И тут его охватывает чудовищный, ни с чем не сравнимый страх: этот страх словно бы стирает, зачеркивает всю его жизнь. Вдруг разом становится все противно. Страх беспричинен. И давит бессмыслие жизни вообще перед лицом рано или поздно подступающей смерти — бессмыслие всякой, не только его жизни. Как трудно. Как нехорошо. Человек закаленный, он пробует отвлечь себя мыслями о сыновьях, о внуках, о проделанной работе, о былых там и тут стройках, даже о давнем своем чувстве к улыбающейся молоденькой девушке на почте, будущей его жене, которая еще не отяжелела, не располнела и совсем без морщин; он успевает о ней вспомнить, используя ее как заслон, пододвигая ее молодость, ее свежий облик, губы и белокурые волосы к этой бездне, но нет, нет, ни его долгий строительский труд, ни вся былая радость и свежесть мира не имеют сейчас среди ночи никакого значения, то есть решительно никакого, даже отвлекающего значения: то, о чем он думает, перебивает все и всех.
Он пытается, дабы сбить наваждение, клин клином и в пику, думать о плохом, о черном, но и зло мира, криминальные случаи, всевозможные беды, тупики человеческие, тотальные катастрофы и несчастья не отвлекают от такой, в сущности, маленькой боли его души, не боли, а некоей праосновы всякой боли, пра-боли —ужаса, который сковывает и леденит, отчего жизнь не в жизнь.

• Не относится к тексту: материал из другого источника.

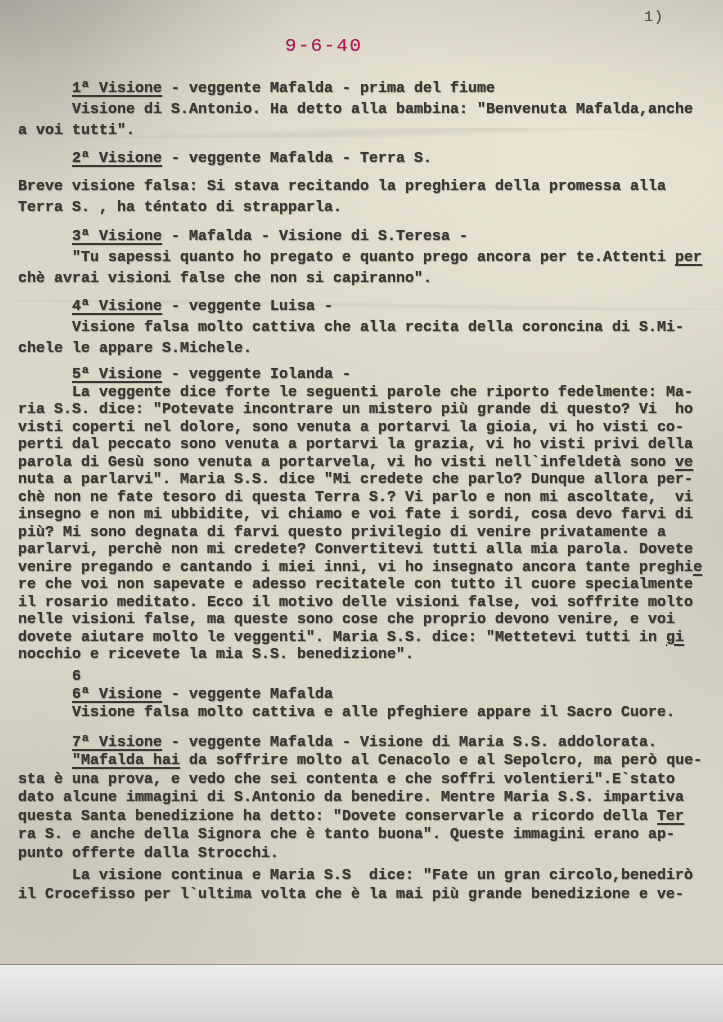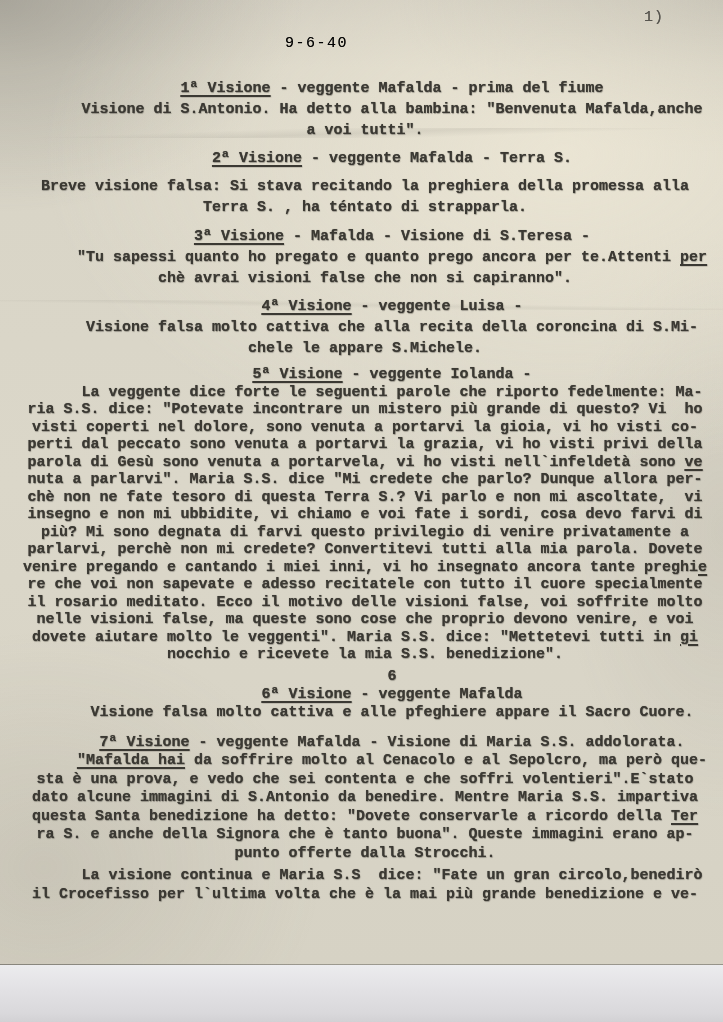"9-6-40" .date { color: #000000 -> #be185d; font-size: 15px -> 19px }
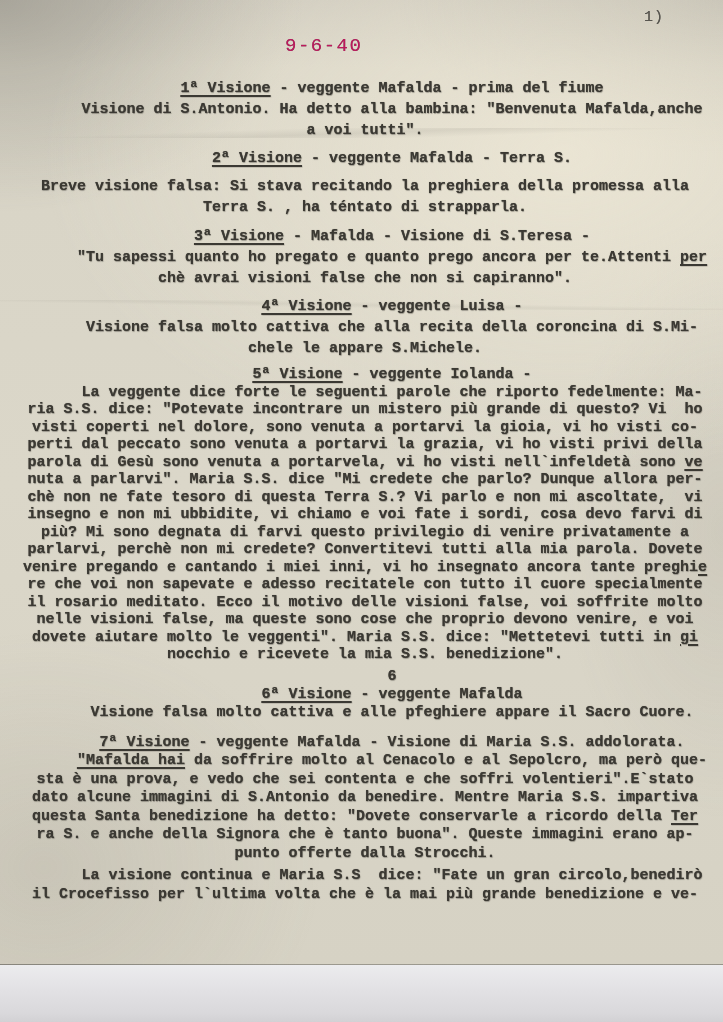"1ª Visione - veggente Mafalda" .block { text-align: center -> none }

Постель жестка. Он ворочается. Он слышит голос умершей жены: «Петруша, Петя, как там погода?» — слышит он неожиданно, ласковый, участливый ее голос, и что-то еще спрашивает она, измученная неуверенностью, про дни и ночи на земле, темный ее голос, темные слова. Отец включает ночник — разве уснешь? — он гасит вновь.
Стук в дверь. Это кто-то из родных, сын ли, внучка ли обеспокоились его возней, ворочаньем в постели и вот (не надо ли чего?) предупредительно стучат. Ладно, скажу им, что бессонница, да и воды холодной выпью. Он встает, включает ночник, уже чуть подразогнав ощущение страха, вот и хорошо!.. а стук уже не стук, кто-то тарабанит в дверь. Ну, это уже не по-родственному. Он идет к двери недовольный — что ж так стучать? — он включает верхний свет и — ничего не узнает. Чужая квартира, даже и не квартира — изба. Как это он здесь? почему? Сонный, он быстро натягивает брюки и в одной рубахе выходит, выбегает туда, где уже никто не стучит, не тарабанит, но вместо людей так гулко стучит мотор. Грузовая машина рванулась... Машина за машиной! Вот и последняя. (В кузове ее так много людей.) Он глотает морозный воздух, бежит за ней. Он заправляет рубаху. Дорога скользка, наст подмерз, и как трудно бежать и как уже далека, не догнать, машина.